Officials are recommending to those now taking the drug, that until they know how it affects their ability to tolerate alcohol, they should decrease the amount of alcohol they drink. They say that patients “who have had a seizure while taking Chantix should stop the medication and seek medical attention immediately.”

“The fact that the manufacturer, as well as the FDA, are conducting ongoing studies regarding the drug’s safety is another reason to be very cautious as a consumer if considering drinking alcohol while on this medication,” said Gary Kerr, chief pharmacy officer for Baystate Health.

He also noted that the course of therapy usually runs from 12-24 weeks and that it is important to note that many of the side effects experienced are the same as anyone undergoing nicotine withdrawal, making it more difficult for the consumer to link these effects to the drug.

safe use of chantix

Millions of Americans have serious health problems caused by smoking, which can be reduced by quitting. Chantix is a prescription medicine that is FDA-approved to help adults quit smoking. In clinical trials, it increased the likelihood of quitting smoking and “staying quit” for as long as one year compared to treatment with a placebo.

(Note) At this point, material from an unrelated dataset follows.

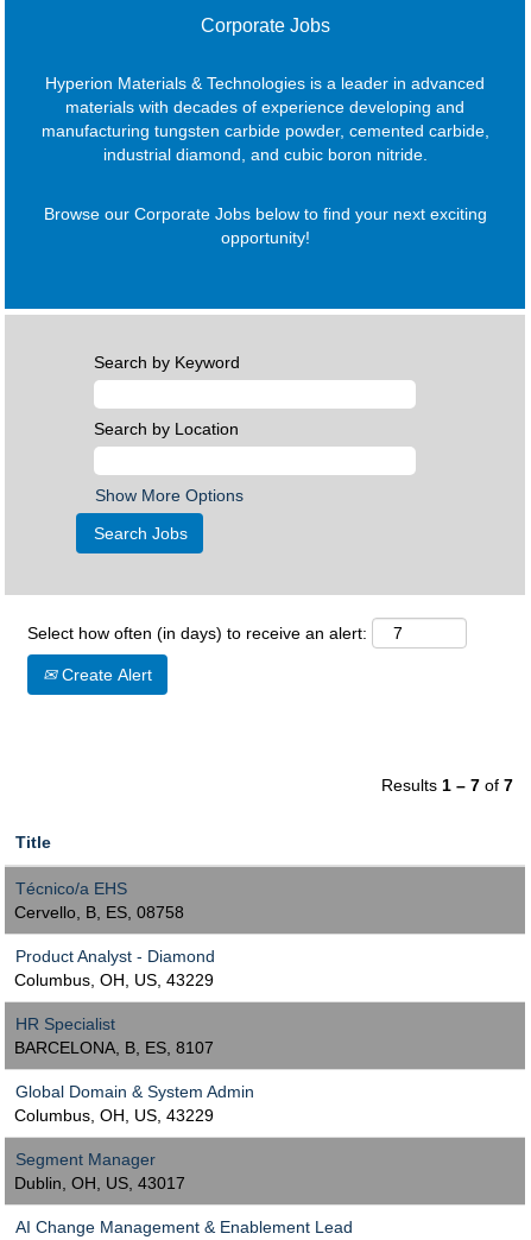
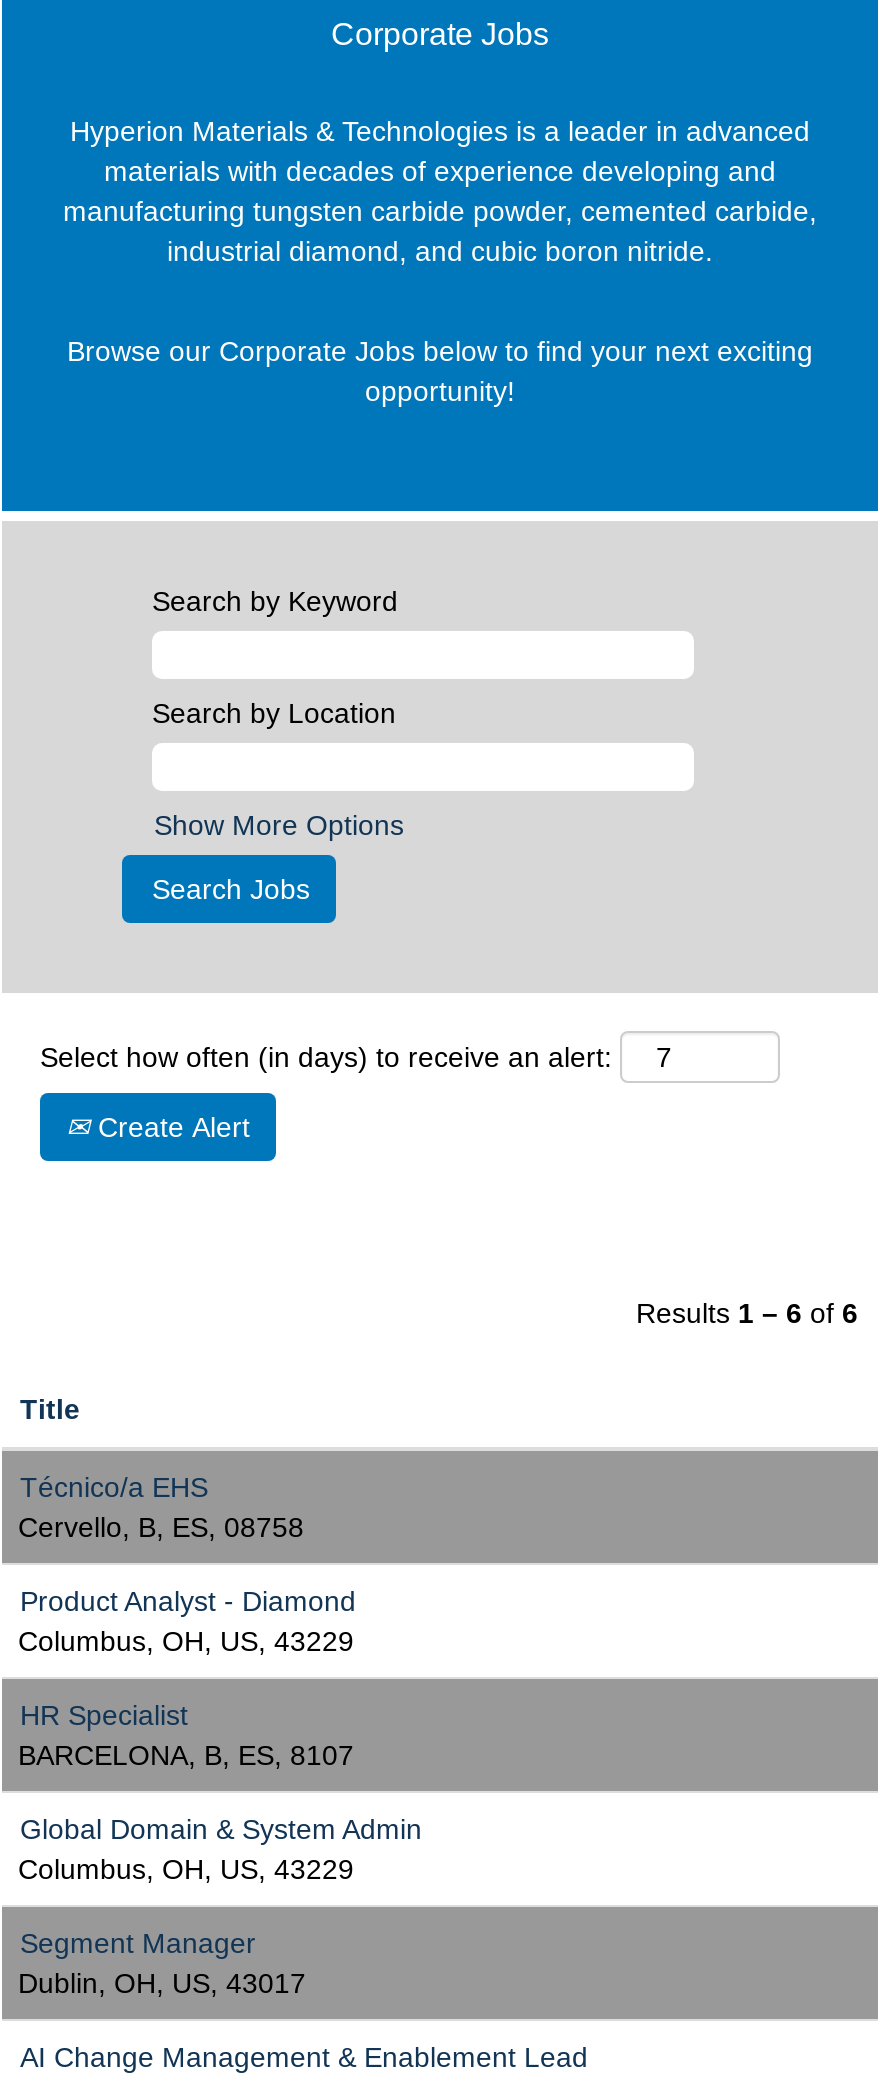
[381,776,513,795] Results 1 – 7 of 7 -> [636,1297,858,1329] Results 1 – 6 of 6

“Chantix is the best and most successful way we have currently to stop smoking along with the durability to keep off of cigarettes. Even though there have been some concerning stories, the data, so far, suggests that they are relatively few. It is reasonable to try the medication if there is no history of mental illness and be prepared to stop, said Dr. Gary Hochheiser,chief of Thoracic Surgery at Baystate Medical Center.

“While Chantix may have some side effects, they are nothing compared to the detrimental effects and health risks of smoking. Smoking is linked to a majority of the leading causes of death in the United States and is responsible for a large portion of our health care dollar expenditures,” he added.